[[ TASK INPUT, beginning ]]

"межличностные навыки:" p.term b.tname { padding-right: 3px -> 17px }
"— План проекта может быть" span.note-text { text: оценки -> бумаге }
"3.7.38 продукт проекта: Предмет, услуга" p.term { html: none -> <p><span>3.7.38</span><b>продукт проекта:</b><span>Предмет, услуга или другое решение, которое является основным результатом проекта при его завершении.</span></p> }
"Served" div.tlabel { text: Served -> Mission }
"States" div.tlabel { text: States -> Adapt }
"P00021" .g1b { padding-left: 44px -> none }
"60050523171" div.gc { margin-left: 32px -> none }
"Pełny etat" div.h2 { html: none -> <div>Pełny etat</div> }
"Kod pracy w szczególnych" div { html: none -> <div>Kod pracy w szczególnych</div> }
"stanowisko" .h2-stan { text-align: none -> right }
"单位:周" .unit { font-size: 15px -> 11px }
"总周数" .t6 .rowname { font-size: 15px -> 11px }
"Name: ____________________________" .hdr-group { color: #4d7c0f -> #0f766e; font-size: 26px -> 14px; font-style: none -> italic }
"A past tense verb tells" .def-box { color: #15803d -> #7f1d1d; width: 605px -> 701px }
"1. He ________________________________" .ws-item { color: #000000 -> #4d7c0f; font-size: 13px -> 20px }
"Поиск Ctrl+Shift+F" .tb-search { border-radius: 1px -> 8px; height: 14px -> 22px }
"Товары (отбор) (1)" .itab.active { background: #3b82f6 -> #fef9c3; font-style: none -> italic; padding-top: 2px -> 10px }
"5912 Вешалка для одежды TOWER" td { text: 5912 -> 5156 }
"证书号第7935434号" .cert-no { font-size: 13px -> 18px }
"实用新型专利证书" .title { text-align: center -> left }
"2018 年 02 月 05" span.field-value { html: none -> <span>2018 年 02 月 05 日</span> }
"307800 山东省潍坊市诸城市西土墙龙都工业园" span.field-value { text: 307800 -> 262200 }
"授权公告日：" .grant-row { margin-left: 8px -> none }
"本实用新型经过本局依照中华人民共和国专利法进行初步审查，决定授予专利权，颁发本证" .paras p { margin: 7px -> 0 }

[[ TASK INPUT, end ]]

_ACTIVITY_
Begin with the first line of the listing and copy exactly through the line that contains "padding-left: 44px ->", please, keeping both ends and leaving out everything after.

_ANSWER TO THE EXERCISE_
"межличностные навыки:" p.term b.tname { padding-right: 3px -> 17px }
"— План проекта может быть" span.note-text { text: оценки -> бумаге }
"3.7.38 продукт проекта: Предмет, услуга" p.term { html: none -> <p><span>3.7.38</span><b>продукт проекта:</b><span>Предмет, услуга или другое решение, которое является основным результатом проекта при его завершении.</span></p> }
"Served" div.tlabel { text: Served -> Mission }
"States" div.tlabel { text: States -> Adapt }
"P00021" .g1b { padding-left: 44px -> none }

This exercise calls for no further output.